From the line containing "text: 51 ->" down to the last line of the listing, quote everything word for word, and nothing else, keeping pictures out.
::::::
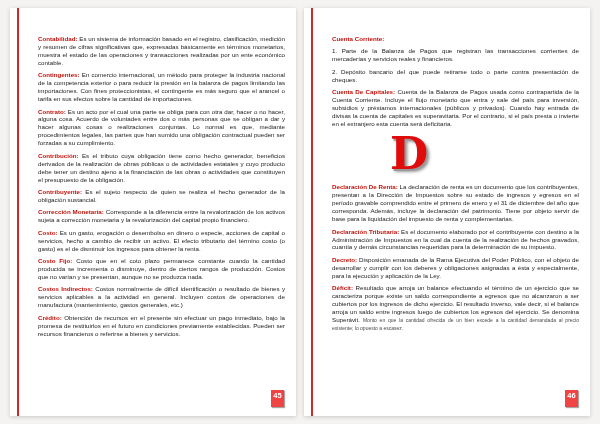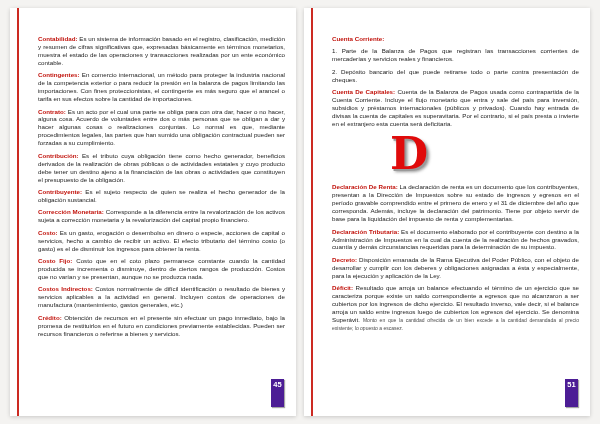"45" .page-num { background: #4c1d95 -> #ef4444; height: 28px -> 17px }
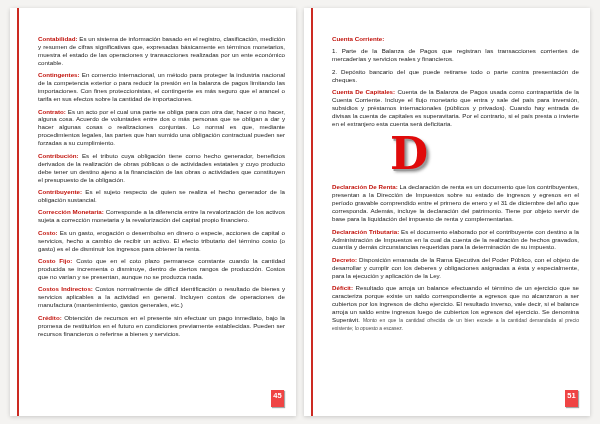"51" div.page-num { text: 51 -> 46 }
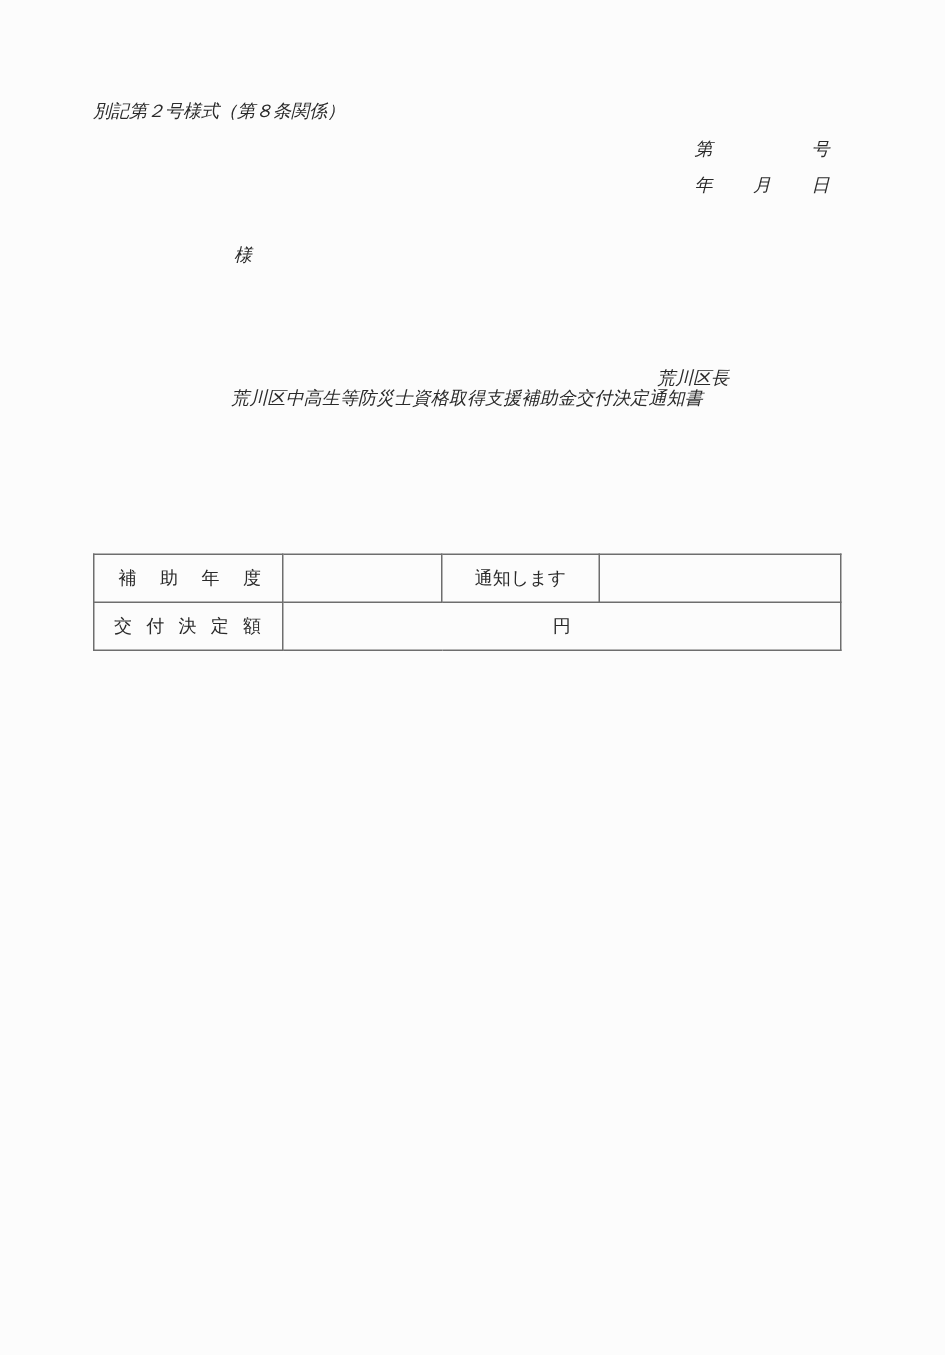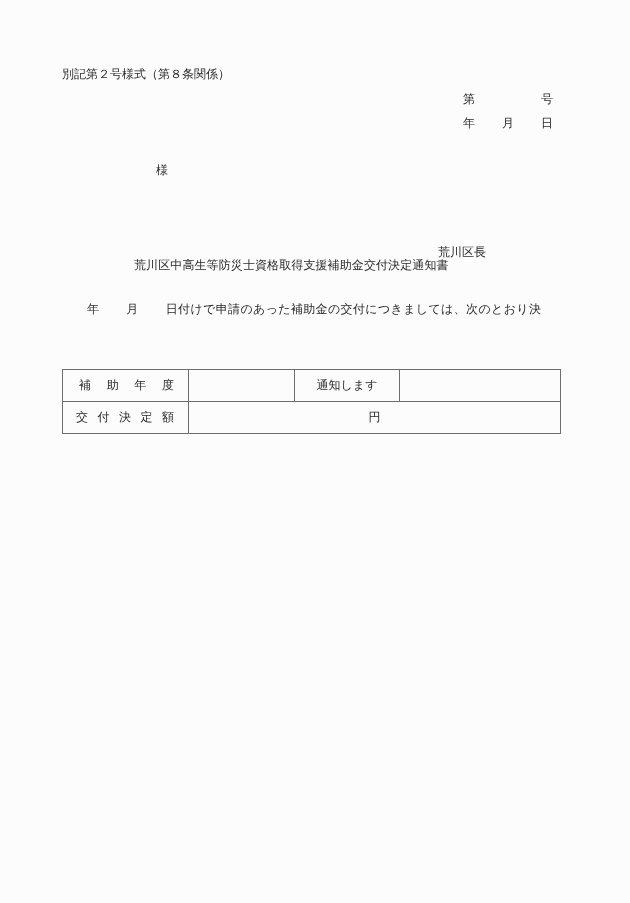"別記第２号様式（第８条関係）" .abs { font-style: none -> italic }
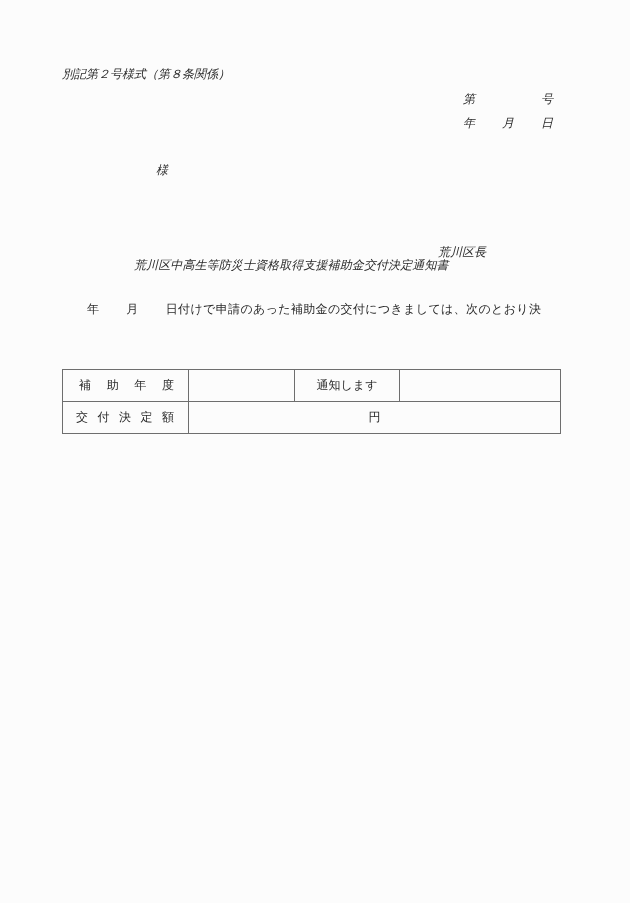"荒川区中高生等防災士資格取得支援補助金交付決定通知書" #doc-title { left: 134px -> 154px }
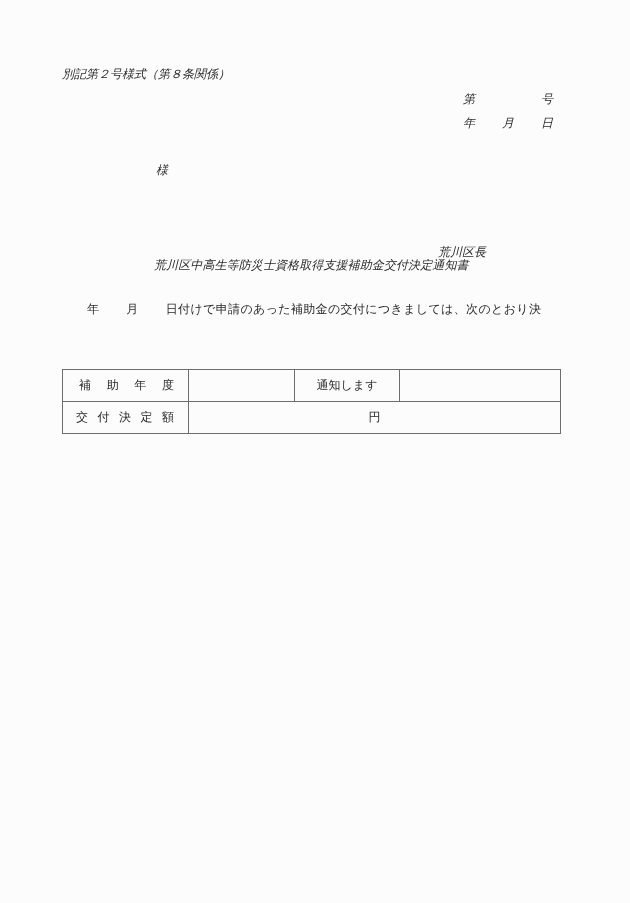"年 月 日付けで申請のあった補助金の交付につきましては、次のとおり決" div.line { html: <div><span></span><span>年</span><span></span><span>月</span><span></span><span>日付けで申請のあった補助金の交付につきましては、次のとおり決</span></div> -> none }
::::::
▶ [Solution to this exercise]
"51" div.page-num { text: 51 -> 46 }
"別記第２号様式（第８条関係）" .abs { font-style: none -> italic }
"荒川区中高生等防災士資格取得支援補助金交付決定通知書" #doc-title { left: 134px -> 154px }
"年 月 日付けで申請のあった補助金の交付につきましては、次のとおり決" div.line { html: <div><span></span><span>年</span><span></span><span>月</span><span></span><span>日付けで申請のあった補助金の交付につきましては、次のとおり決</span></div> -> none }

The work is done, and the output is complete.